Asset allocation helps you reach your goals

The Ticker

April 26, 2000|By JULIUS WESTHEIMER

Should you try to make a killing in one or two stocks or should you "play the field?"

"Asset allocation -- not putting all of your money in a few stocks or a single category, but spreading it around -- helps you to reach your goals," says Financial Perspectives.

"This also prevents you from gambling on who will be this year's winner. The results won't be spectacular, but the long-run ride will be smoother and more profitable."

MAKES SENSE: "The good news is that the squeeze has been put on margin buyers as margin calls spread. Though the short term may show nastiness, a `foundation of fear' is also building -- a fear required to build a base from which breadth can turn positive." (Squeeze Play)

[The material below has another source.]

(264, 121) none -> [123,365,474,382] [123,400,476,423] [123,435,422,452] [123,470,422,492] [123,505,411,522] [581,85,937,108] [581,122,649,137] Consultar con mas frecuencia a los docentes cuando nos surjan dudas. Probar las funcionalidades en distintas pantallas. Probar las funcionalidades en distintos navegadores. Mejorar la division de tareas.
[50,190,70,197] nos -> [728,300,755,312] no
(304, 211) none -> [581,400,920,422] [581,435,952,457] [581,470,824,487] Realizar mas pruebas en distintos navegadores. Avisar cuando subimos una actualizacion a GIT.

GROWTH TRACK: Here are "Stocks For Long-term Capital Appreciation," from Personal Finance: Bank of New York Inc., Coca-Cola Co., General Electric Co., Hewlett-Packard Co., Home Depot Inc. and Intel Corp.

A 224-page, double-issue of the New Yorker (April 24 and May 1), called "The Money Issue," is worth reading ($3). Good articles on Alan Greenspan, "How Greed Becomes a Way of Life," etc.

"Short-term momentum indicators are not yet close to oversold. We may be getting ready for a short-term rally, but from the looks of things there's more trouble ahead." (Katz Market Forecast)

"Two-year Treasuries now yield more than 10-year Treasuries. Historically, this `inverted yield curve' is a signal that bond prices have reached bottom and will move up, lowering yields." (Forbes)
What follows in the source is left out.